True Spark ทรูสปาร์ก
- Country: Thailand
- Broadcast area: Thailand

Programming
- Picture format: 576i (4:3 SDTV)

Ownership
- Owner: TrueVisions

History
- Launched: 17 April 1989 (37 years ago) UBC: July 1, 1998 True: January 23, 2007
- Replaced: Toon (True Spark Jump)
- Former names: IBC 7, IBC Cartoons, IBC Kids (1989–1998); UBC Movies and Kids (1998–1999); UBC Kids (1999–2003); UBC Spark (2003–2007);

Links
- Website: http://www.truevisionstv.com/

= True Spark =

True Spark (ทรูสปาร์ก) is a 24-hour television channel for children provided by TrueVisions. It broadcast cartoons that come from Japan, United States and Europe. It broadcasts on channel 444 (digital) and channel 28 (analogue).

== History ==
True Spark has been broadcast since TrueVisions was IBC. In that time, it was named IBC Cartoons (ไอบีซี การ์ตูน). It was broadcast on IBC Channel 7. After a few years, IBC Cartoons was renamed IBC Kids (ไอบีซี คิดส์). It was used to broadcast for 24 hours and presents new episodes of cartoons between 6:00pm to 8:30pm. After a few years, its broadcast duration was reduced to 5:00am to 8:00pm and presents new episodes of cartoons between 6:00pm to 8:00pm. Then, in July 1998, IBC combined its business with UTV, then renamed IBC to UBC, integrating cartoons and movies into one channel, under the banner of UBC Movies & Kids - broadcast on channel 25 (ยูบีซี มูฟวีส์ แอนด์ คิดส์). The channel shows children's programmes between 6:00am to 8:00pm and shows movies and drama series from 8:00pm to 6:00am.

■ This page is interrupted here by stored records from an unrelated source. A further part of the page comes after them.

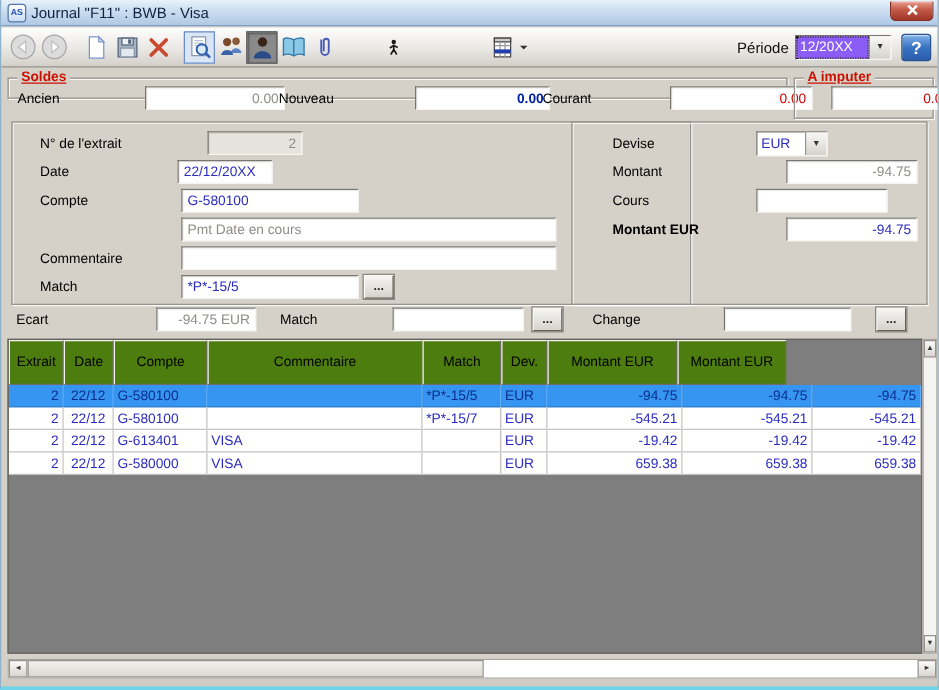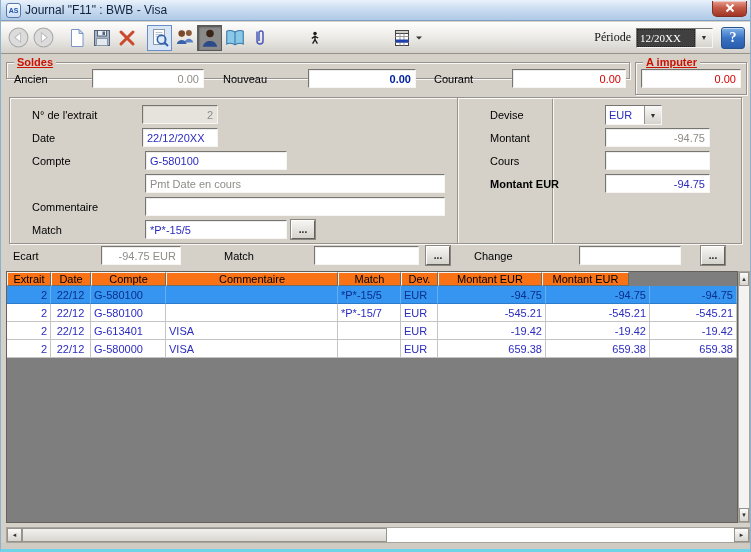"Période" .toolbar { font-family: Liberation Serif, serif -> none }
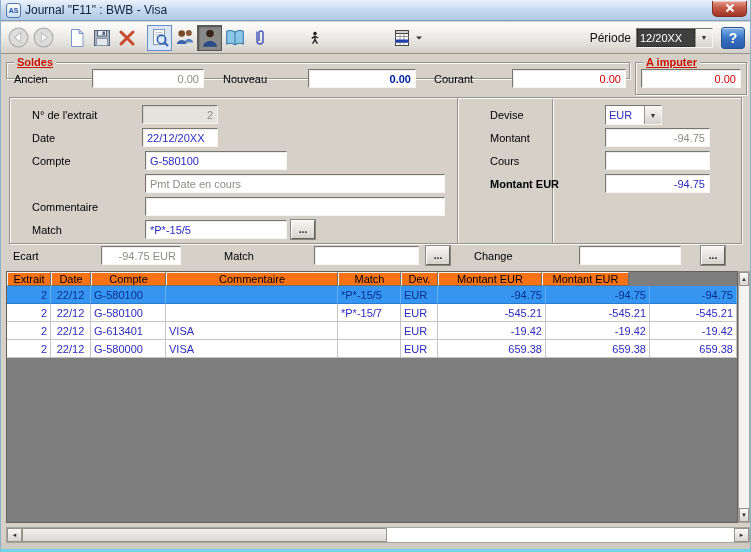"12/20XX" .combo .val.hl { background: #404040 -> #8b5cf6 }
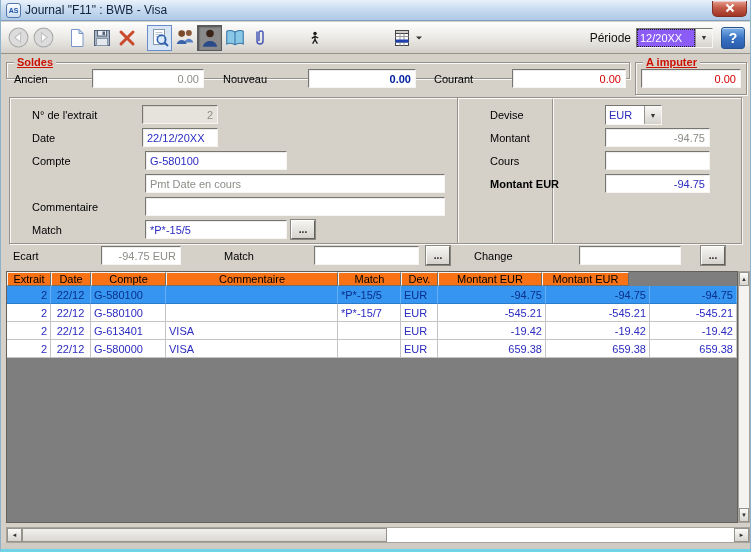"0.00" .fld.right { margin-left: none -> 24px }
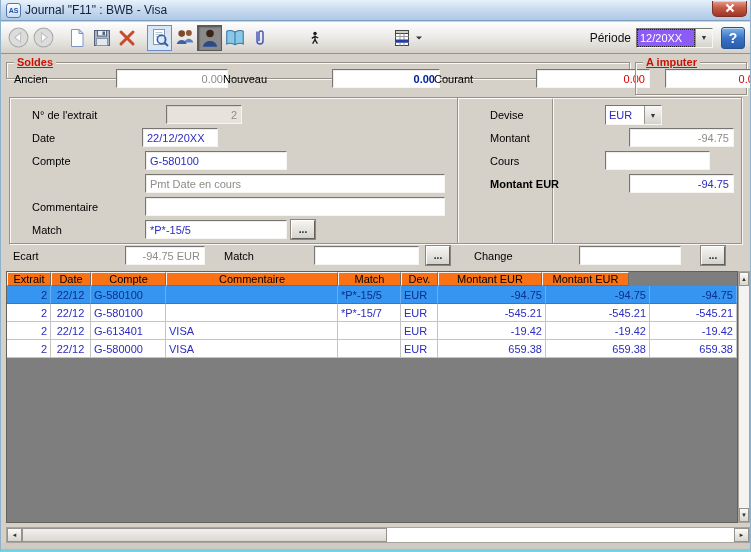"Extrait" .hcell { background: #f97316 -> #4d7c0f; height: 14px -> 36px }
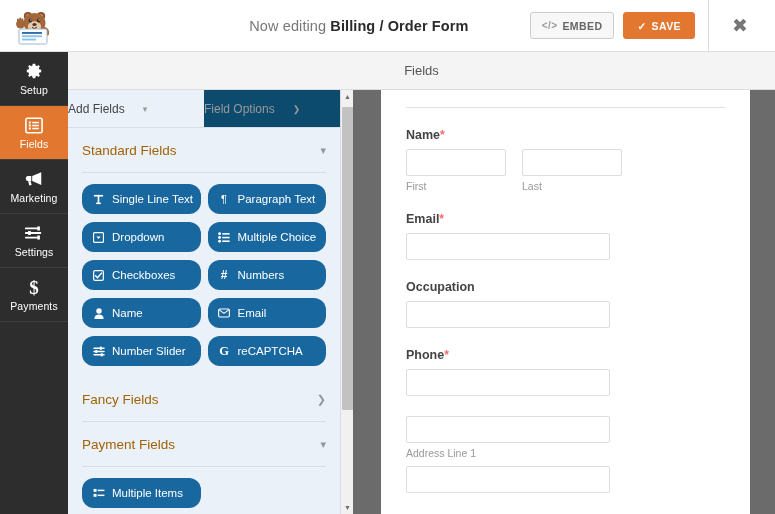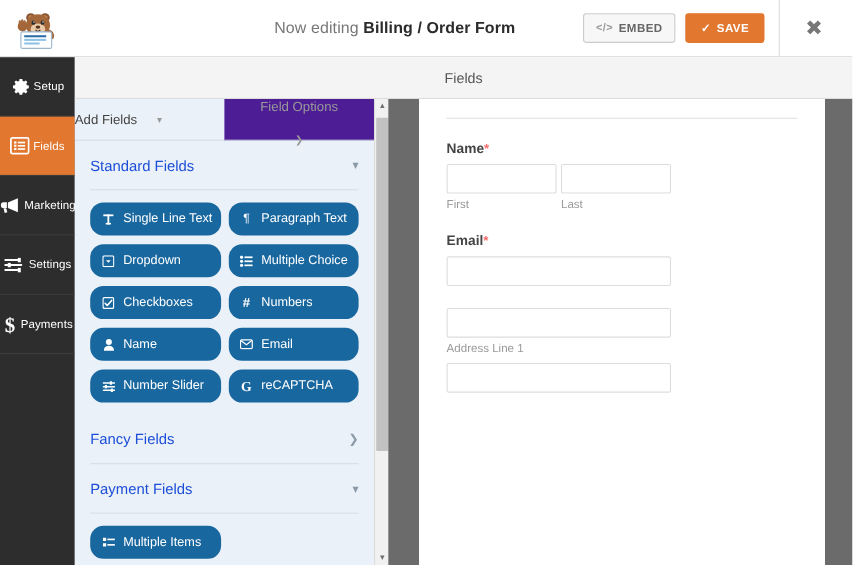"Setup" .nav-item { flex-direction: row -> column }
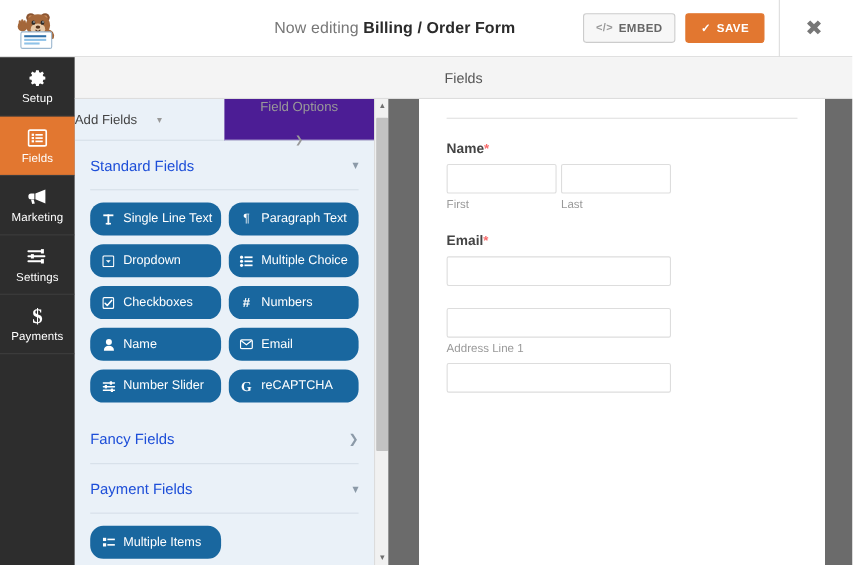"Field Options" .tab.inactive { background: #4c1d95 -> #0c4a6e; flex-direction: column -> none }
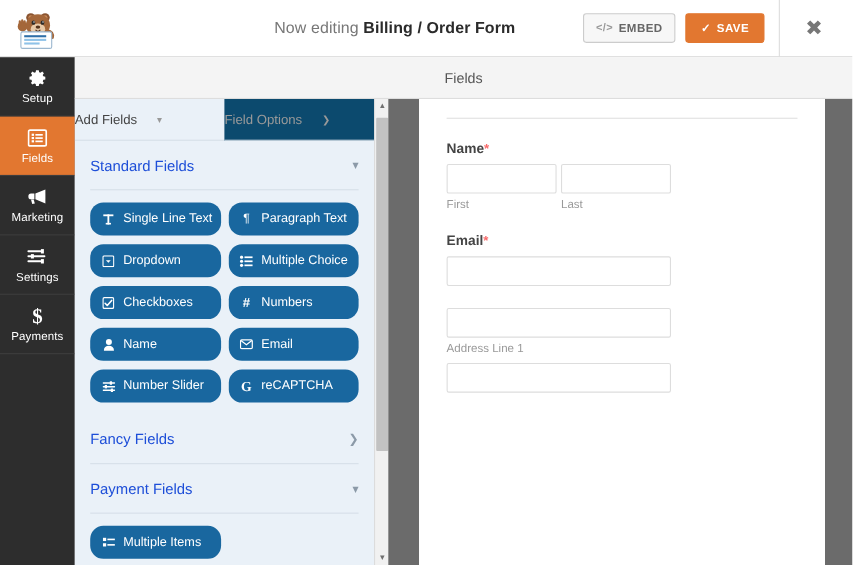"Standard Fields" .section-head .sh-title { color: #1d4ed8 -> #a16207 }
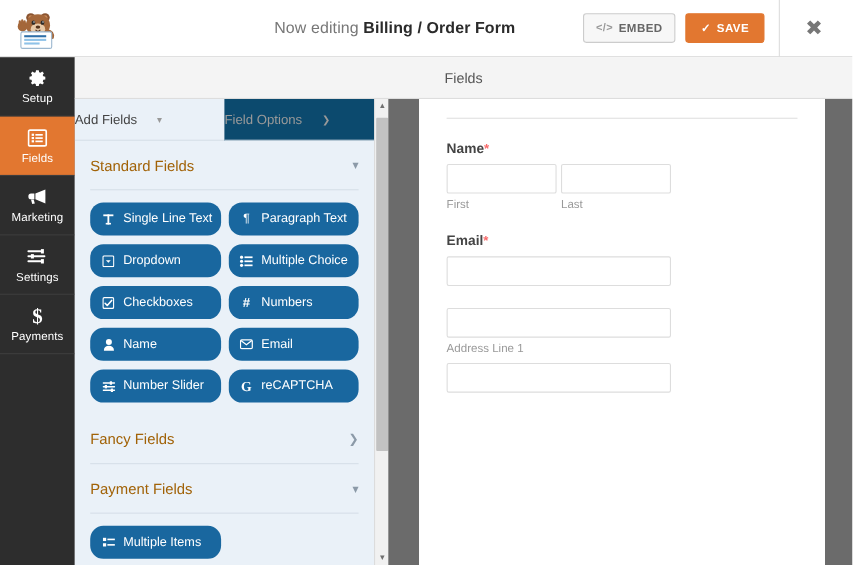"First" .row-2 { gap: 4px -> 16px }
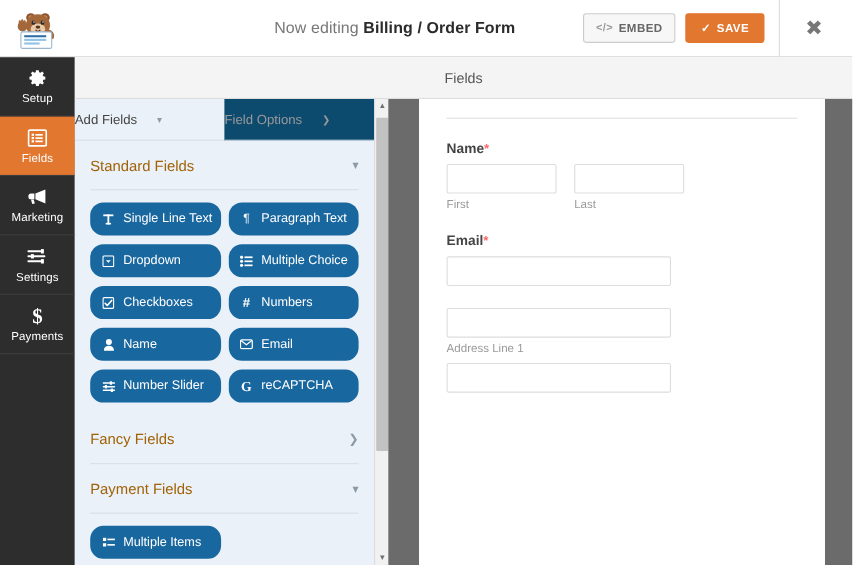"Occupation" div.fld { html: none -> <div> <div> <span>Occupation</span> </div> <div></div> </div> }
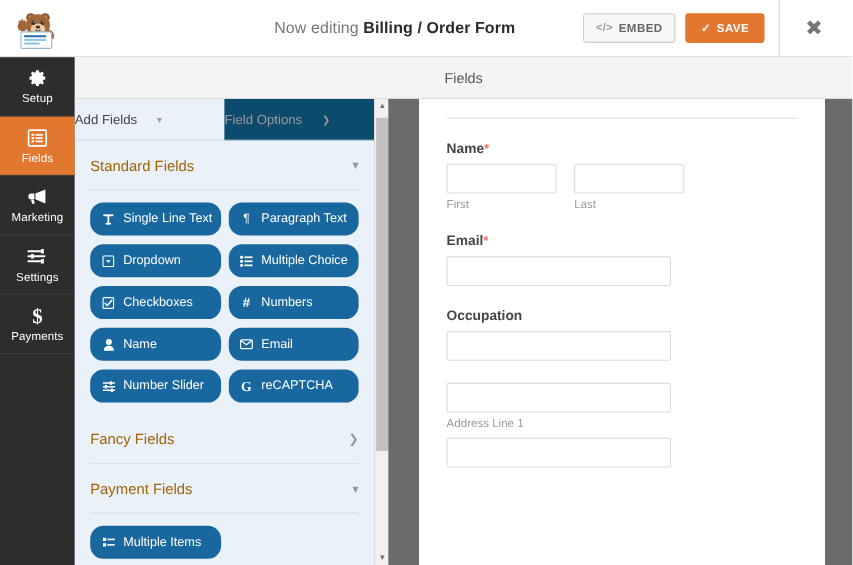"Phone*" div.fld { html: none -> <div> <div> <span>Phone</span><span>*</span> </div> <div></div> </div> }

In March 1999, UBC separated all its movies into its own movie channel, UBC Movies, and at this time, the channel was renamed UBC Kids (ยูบีซี คิดส์). It was broadcast on channel 26 between 6:00am to 8:00pm.

On 1 July 2003, it was renamed to UBC Spark (ยูบีซี สปาร์ก), and in 2004, UBC Spark moved to channel 28, and by June 1, 2005, the channel sees its broadcasting hours extended to 9:00pm

On 1 April 2006, UBC was renamed to UBC-True and following the move, UBC Spark began broadcasting 24-hours. On 23 January 2007, UBC-True was renamed to TrueVisions, was renamed True Spark, and presents new episodes of cartoons between 4:00pm to 8:00pm.

On 15 May 2016, True Spark was split into two channels True Spark Play and True Spark Jump.

On 1 October 2023, True Spark Jump had ceased broadcasting. All cartoons from True Spark Jump had been moved to True Spark Play.